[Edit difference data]
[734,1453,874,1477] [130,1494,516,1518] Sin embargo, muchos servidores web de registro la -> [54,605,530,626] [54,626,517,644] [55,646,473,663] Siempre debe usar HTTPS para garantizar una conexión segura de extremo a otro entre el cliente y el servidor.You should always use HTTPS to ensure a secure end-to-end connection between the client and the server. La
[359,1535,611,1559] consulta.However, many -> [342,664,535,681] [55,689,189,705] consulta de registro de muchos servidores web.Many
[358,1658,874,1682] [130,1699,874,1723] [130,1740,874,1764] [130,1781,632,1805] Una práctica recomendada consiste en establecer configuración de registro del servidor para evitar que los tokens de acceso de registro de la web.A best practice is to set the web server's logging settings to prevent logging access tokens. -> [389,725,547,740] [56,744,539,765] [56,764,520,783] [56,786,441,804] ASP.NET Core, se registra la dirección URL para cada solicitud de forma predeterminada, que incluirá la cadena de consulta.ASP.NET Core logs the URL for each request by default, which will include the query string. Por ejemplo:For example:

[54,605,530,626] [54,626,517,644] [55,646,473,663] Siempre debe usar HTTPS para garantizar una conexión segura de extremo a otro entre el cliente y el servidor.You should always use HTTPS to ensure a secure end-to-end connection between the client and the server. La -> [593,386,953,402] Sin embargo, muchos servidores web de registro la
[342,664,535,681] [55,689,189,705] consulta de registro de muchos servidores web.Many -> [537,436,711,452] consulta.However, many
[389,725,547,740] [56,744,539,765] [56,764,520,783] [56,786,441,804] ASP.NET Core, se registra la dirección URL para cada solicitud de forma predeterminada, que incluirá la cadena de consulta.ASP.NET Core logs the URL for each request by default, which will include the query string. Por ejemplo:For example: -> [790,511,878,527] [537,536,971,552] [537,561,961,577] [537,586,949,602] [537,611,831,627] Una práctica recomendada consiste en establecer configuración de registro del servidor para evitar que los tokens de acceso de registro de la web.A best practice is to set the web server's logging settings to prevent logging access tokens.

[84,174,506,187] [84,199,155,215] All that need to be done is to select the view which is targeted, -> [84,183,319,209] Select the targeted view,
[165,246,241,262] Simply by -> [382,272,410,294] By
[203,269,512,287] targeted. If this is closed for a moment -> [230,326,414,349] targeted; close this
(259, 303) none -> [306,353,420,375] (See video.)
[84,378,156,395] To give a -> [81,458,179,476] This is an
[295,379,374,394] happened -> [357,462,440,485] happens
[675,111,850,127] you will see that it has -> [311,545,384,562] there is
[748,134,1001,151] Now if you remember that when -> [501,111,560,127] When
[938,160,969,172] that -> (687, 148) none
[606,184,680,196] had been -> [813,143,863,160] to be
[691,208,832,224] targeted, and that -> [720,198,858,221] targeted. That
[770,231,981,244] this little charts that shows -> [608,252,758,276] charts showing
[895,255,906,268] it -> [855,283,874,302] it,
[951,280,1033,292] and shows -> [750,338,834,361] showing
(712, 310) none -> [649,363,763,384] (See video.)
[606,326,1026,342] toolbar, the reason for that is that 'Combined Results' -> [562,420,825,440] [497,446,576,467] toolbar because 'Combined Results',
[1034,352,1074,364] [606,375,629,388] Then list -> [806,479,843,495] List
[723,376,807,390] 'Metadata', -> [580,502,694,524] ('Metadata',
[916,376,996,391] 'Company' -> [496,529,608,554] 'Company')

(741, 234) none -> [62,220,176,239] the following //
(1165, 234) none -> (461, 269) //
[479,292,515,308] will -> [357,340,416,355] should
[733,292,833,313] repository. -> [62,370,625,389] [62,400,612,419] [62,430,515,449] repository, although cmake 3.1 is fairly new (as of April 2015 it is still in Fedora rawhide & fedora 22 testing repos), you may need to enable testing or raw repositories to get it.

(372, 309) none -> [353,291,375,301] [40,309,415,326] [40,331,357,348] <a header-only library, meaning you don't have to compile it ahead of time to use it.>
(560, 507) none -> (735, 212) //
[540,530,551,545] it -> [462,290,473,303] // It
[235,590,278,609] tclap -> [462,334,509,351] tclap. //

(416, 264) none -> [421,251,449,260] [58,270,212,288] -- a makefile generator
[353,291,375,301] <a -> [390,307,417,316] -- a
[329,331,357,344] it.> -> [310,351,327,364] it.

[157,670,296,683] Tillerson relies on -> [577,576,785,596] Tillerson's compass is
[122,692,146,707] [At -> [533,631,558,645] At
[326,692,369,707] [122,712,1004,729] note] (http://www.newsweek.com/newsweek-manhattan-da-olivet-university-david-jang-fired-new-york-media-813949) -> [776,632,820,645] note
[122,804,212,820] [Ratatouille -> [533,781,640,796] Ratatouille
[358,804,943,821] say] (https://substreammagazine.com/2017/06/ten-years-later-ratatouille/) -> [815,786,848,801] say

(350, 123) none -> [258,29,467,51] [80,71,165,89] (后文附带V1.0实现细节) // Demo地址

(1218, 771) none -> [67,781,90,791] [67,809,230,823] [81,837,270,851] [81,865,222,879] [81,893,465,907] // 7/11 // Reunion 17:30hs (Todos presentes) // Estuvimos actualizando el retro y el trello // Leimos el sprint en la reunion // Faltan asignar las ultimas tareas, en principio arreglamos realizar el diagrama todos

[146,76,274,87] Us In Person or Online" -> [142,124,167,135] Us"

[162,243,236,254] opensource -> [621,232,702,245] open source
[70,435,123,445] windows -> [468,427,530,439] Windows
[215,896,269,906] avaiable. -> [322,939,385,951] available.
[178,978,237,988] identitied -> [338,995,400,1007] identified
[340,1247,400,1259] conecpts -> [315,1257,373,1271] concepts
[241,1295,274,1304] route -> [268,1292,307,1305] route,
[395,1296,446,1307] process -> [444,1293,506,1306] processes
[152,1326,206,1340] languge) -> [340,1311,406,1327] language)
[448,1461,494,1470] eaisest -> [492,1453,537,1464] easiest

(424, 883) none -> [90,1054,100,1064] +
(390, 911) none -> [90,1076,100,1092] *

» **Your task**
Out of the entries, report each line that contains the word "Siempre".

» **Exercise answer**
[734,1453,874,1477] [130,1494,516,1518] Sin embargo, muchos servidores web de registro la -> [54,605,530,626] [54,626,517,644] [55,646,473,663] Siempre debe usar HTTPS para garantizar una conexión segura de extremo a otro entre el cliente y el servidor.You should always use HTTPS to ensure a secure end-to-end connection between the client and the server. La
[54,605,530,626] [54,626,517,644] [55,646,473,663] Siempre debe usar HTTPS para garantizar una conexión segura de extremo a otro entre el cliente y el servidor.You should always use HTTPS to ensure a secure end-to-end connection between the client and the server. La -> [593,386,953,402] Sin embargo, muchos servidores web de registro la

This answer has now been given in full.